Aim of the task » Among the records below, find each line containing the word "spacing" and copy it.

Dataset records »
--- START ---

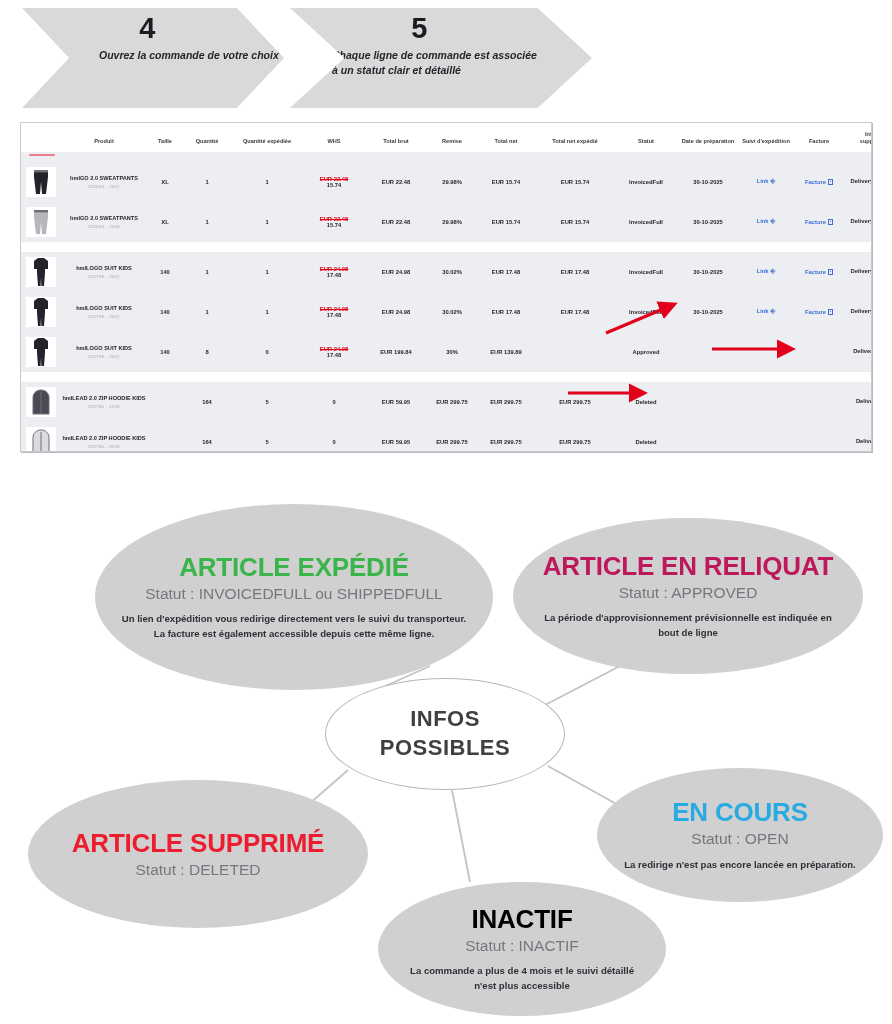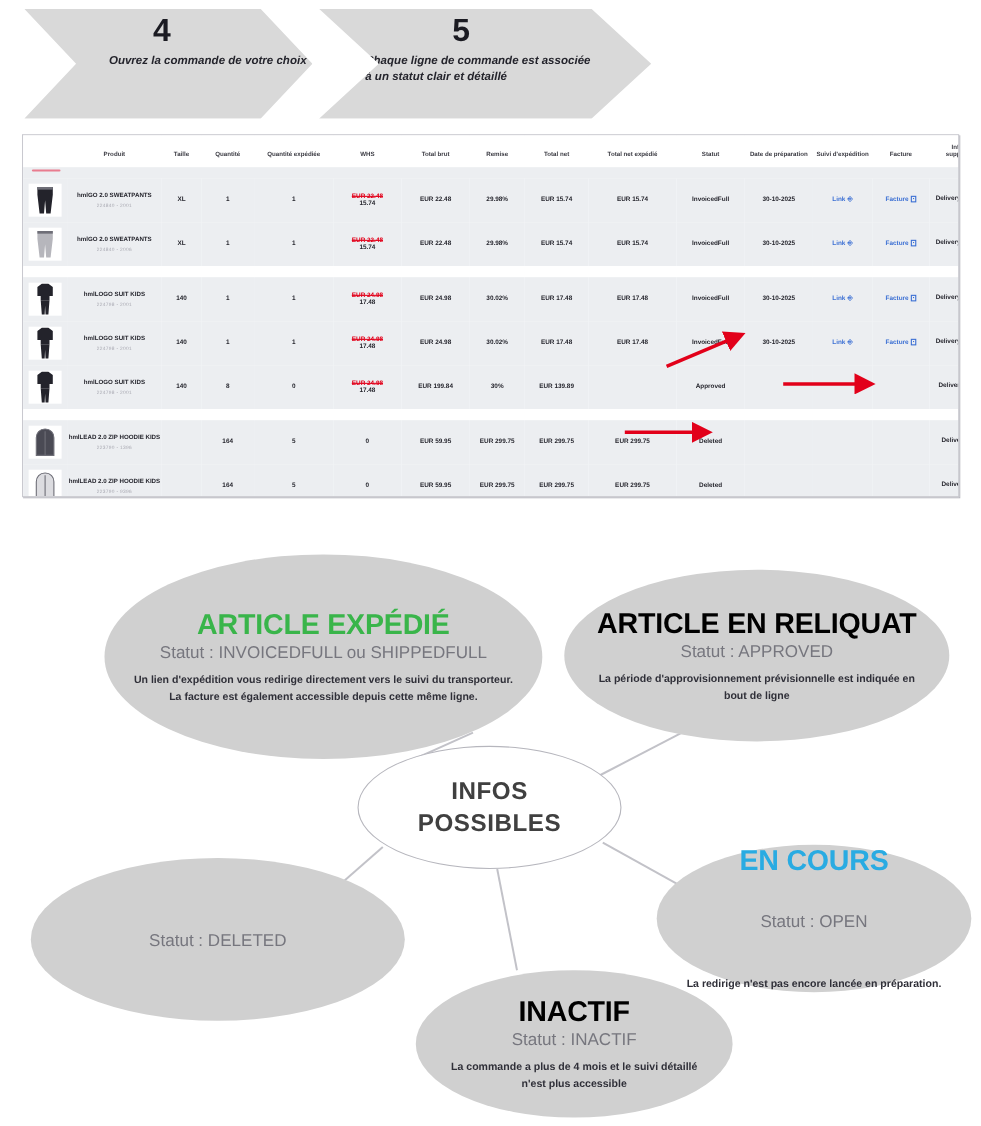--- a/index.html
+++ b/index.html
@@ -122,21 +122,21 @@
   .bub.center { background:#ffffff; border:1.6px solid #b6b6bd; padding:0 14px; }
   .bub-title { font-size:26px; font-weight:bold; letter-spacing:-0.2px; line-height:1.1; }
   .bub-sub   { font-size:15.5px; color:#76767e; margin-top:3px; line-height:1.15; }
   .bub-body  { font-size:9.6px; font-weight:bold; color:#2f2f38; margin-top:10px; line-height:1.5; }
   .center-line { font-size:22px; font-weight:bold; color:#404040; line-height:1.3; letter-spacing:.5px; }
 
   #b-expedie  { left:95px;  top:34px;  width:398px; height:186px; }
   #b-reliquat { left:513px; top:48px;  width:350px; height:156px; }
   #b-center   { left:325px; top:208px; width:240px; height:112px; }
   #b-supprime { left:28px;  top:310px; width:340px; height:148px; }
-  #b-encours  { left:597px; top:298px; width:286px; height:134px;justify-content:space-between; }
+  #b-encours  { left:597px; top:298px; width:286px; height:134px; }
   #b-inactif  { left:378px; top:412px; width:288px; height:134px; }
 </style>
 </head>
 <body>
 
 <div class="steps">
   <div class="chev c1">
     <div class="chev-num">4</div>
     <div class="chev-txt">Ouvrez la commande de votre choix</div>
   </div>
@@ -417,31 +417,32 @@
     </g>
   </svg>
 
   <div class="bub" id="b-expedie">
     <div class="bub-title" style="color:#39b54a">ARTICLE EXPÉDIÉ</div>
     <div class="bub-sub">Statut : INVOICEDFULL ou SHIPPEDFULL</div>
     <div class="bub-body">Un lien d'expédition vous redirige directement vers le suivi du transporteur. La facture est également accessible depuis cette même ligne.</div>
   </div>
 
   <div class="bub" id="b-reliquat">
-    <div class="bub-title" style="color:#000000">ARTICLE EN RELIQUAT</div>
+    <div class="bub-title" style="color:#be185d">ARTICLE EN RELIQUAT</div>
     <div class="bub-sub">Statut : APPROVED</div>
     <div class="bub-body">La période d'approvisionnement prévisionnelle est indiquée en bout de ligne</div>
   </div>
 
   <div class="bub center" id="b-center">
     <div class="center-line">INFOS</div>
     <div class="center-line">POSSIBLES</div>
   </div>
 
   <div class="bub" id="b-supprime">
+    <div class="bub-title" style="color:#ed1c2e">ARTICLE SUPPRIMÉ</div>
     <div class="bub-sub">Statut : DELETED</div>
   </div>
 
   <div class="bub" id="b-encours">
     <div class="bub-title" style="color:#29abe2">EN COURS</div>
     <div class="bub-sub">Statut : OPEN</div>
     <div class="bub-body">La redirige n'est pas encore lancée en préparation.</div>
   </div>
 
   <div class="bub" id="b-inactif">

--- END ---
--- START ---

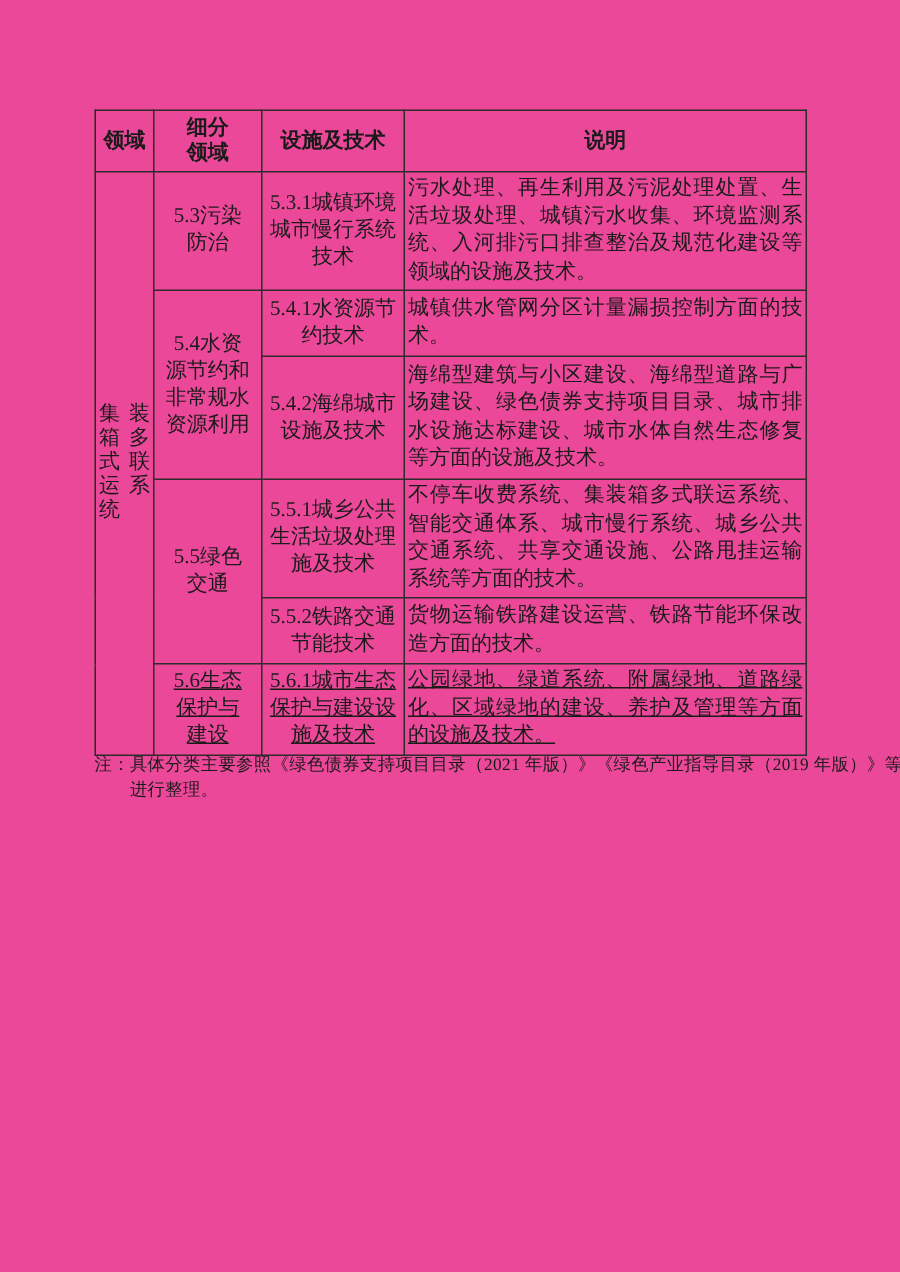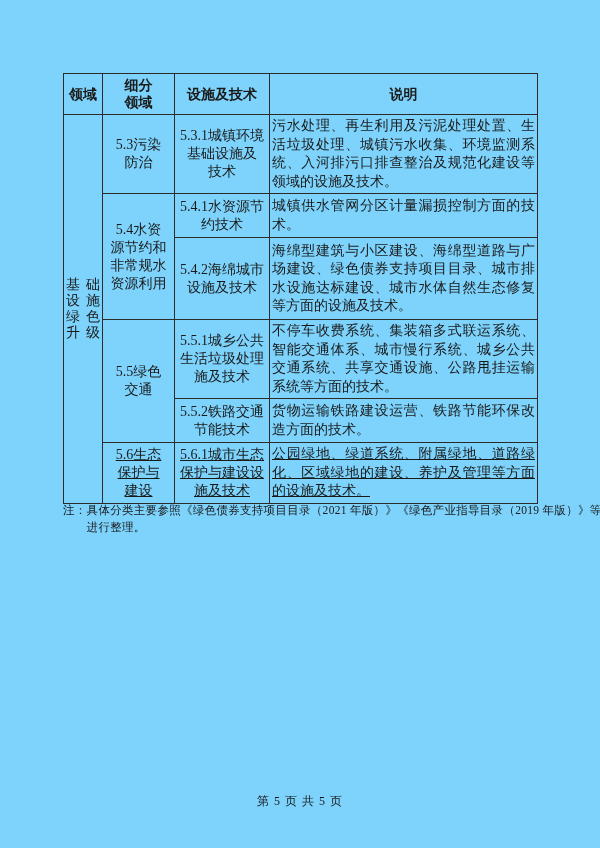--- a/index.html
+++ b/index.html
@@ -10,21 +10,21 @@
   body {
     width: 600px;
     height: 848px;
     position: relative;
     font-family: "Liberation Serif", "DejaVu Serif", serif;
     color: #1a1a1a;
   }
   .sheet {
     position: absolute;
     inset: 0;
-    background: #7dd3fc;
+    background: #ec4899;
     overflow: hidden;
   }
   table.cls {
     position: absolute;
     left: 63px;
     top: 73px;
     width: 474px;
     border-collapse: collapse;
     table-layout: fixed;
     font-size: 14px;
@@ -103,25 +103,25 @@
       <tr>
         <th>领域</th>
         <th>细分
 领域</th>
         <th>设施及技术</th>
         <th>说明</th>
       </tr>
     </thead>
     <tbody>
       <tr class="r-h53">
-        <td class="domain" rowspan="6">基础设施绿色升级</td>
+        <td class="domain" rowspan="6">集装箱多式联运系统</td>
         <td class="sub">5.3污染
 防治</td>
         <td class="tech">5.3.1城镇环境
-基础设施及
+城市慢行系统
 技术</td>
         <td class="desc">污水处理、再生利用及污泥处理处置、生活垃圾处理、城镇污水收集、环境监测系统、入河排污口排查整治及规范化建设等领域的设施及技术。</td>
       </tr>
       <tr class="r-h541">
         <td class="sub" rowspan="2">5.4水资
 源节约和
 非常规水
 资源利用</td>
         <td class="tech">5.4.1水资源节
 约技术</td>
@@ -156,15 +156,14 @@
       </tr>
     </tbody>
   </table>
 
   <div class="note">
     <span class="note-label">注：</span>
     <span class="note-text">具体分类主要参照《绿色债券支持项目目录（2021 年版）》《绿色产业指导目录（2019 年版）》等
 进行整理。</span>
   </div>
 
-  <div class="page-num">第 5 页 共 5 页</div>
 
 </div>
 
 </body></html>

--- END ---
--- START ---

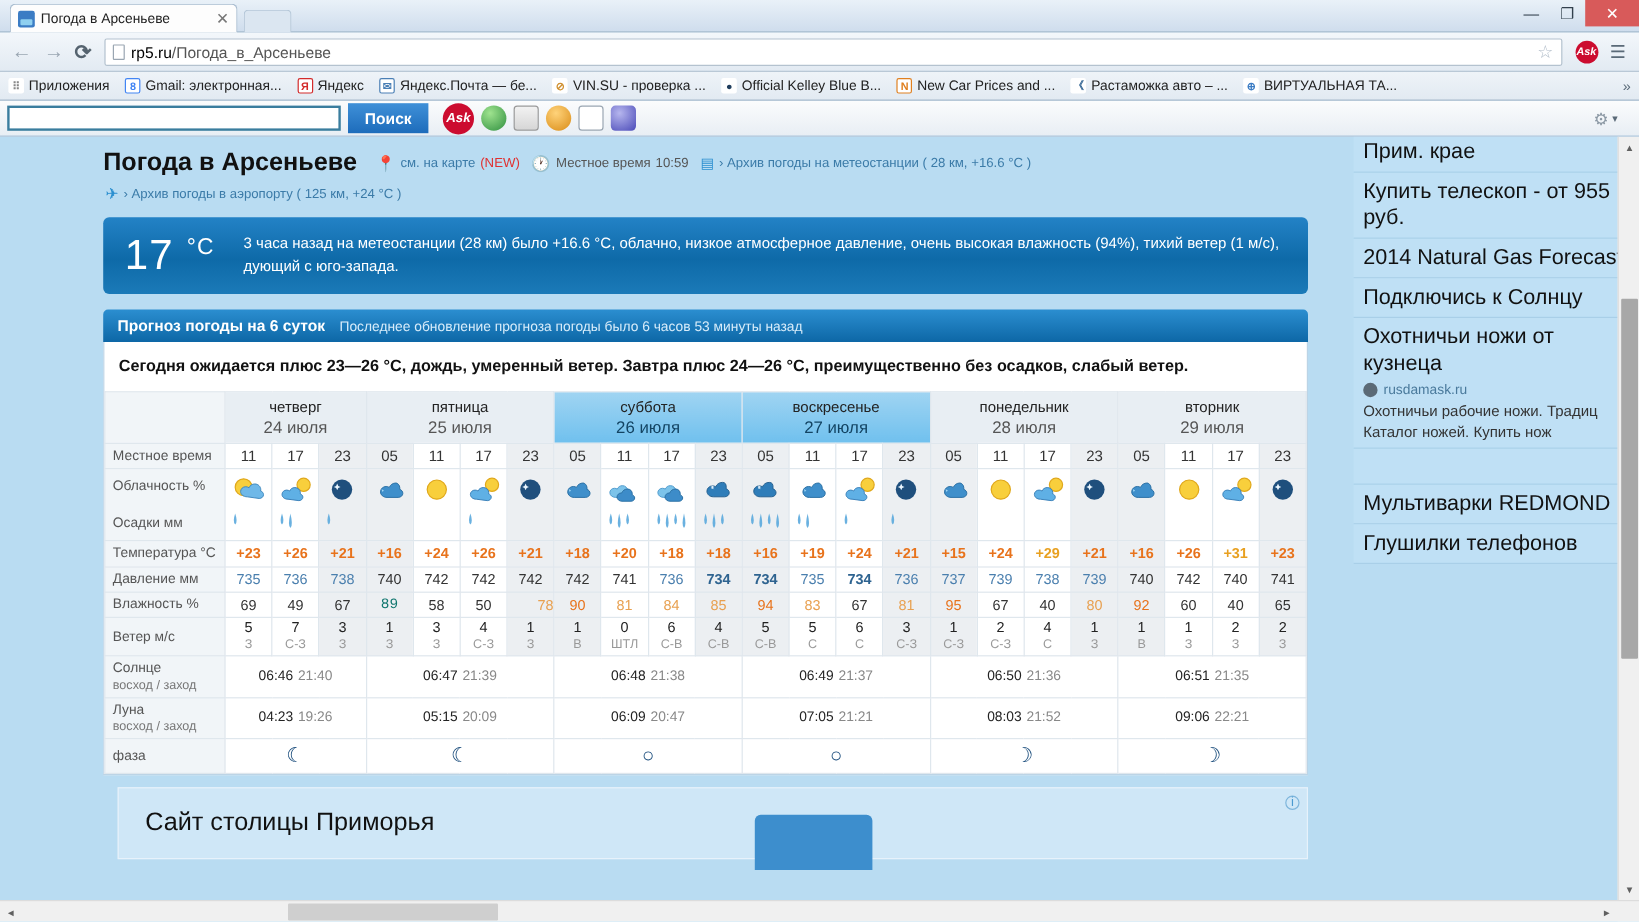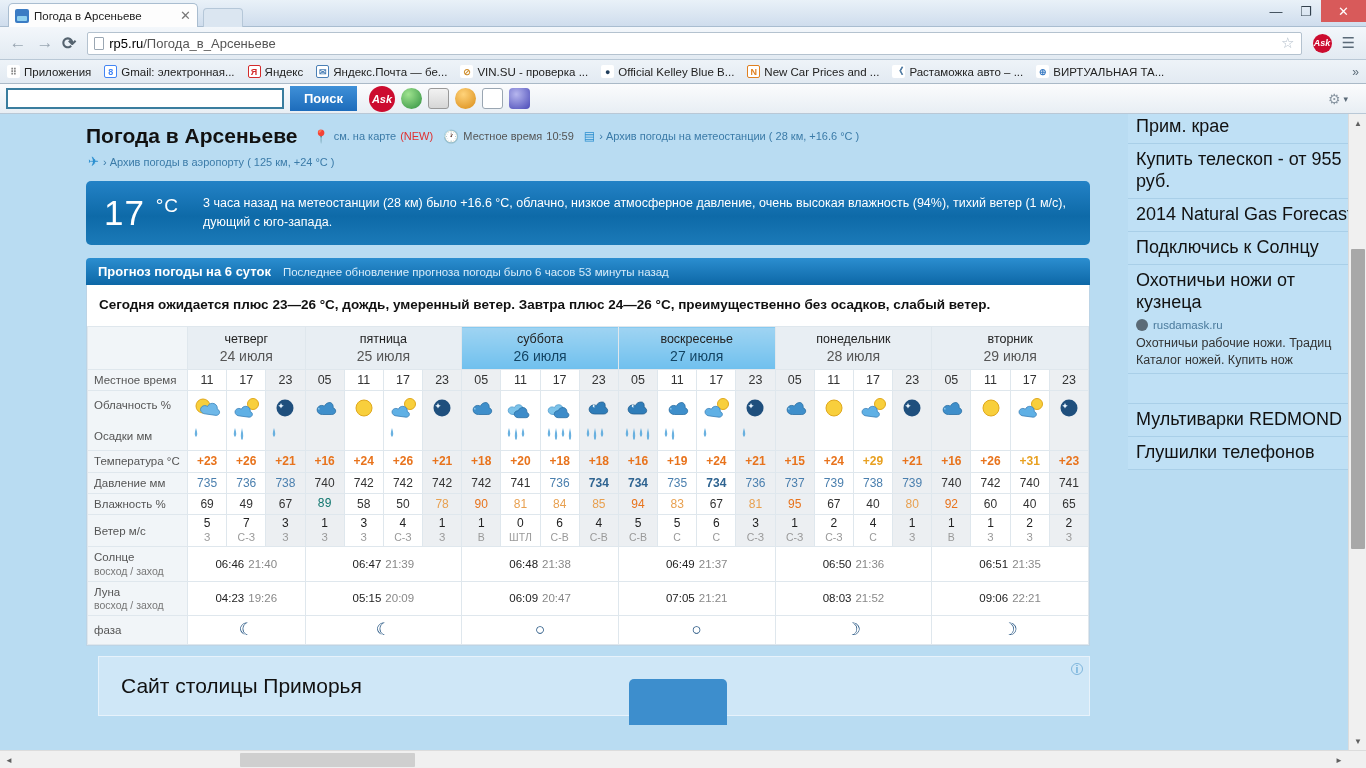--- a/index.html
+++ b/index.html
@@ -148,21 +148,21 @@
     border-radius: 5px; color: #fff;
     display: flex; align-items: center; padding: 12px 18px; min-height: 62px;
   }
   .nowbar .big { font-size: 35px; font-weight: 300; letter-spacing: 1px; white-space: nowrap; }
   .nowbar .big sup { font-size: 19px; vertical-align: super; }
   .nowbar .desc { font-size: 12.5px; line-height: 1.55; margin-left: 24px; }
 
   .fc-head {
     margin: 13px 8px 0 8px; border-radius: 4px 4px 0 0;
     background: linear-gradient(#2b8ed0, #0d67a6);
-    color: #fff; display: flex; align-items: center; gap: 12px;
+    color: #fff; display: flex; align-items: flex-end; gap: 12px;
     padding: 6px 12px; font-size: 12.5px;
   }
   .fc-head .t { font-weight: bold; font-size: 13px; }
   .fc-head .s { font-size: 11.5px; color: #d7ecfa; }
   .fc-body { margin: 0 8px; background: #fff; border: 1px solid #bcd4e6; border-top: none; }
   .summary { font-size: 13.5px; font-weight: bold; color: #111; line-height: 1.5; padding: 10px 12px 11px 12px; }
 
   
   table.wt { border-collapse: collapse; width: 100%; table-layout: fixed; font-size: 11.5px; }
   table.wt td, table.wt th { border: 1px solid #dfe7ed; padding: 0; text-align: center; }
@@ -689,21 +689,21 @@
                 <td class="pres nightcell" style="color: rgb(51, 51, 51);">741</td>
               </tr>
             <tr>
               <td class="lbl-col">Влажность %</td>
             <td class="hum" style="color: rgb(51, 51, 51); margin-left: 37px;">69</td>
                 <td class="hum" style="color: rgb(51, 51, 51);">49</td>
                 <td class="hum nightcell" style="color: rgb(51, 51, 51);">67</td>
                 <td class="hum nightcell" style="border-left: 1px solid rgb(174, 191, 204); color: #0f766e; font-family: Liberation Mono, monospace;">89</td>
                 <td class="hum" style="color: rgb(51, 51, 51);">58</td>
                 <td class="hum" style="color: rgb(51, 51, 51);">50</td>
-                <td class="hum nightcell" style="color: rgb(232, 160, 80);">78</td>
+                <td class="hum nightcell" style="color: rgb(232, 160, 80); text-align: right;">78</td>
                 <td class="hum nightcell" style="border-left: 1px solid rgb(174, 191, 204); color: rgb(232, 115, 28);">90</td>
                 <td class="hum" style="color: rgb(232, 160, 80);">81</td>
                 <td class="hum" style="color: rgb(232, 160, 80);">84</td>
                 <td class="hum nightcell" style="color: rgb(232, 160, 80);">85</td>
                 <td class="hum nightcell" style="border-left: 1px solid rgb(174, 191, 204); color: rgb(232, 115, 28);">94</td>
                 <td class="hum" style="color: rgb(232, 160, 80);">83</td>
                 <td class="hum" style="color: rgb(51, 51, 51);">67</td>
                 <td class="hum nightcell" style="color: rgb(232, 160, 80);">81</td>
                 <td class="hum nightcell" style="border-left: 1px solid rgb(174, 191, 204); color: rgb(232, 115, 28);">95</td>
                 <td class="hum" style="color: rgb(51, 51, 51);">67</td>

--- END ---

Answer to this exercise »
   .bub-title { font-size:26px; font-weight:bold; letter-spacing:-0.2px; line-height:1.1; }
   .center-line { font-size:22px; font-weight:bold; color:#404040; line-height:1.3; letter-spacing:.5px; }
   .nowbar .big { font-size: 35px; font-weight: 300; letter-spacing: 1px; white-space: nowrap; }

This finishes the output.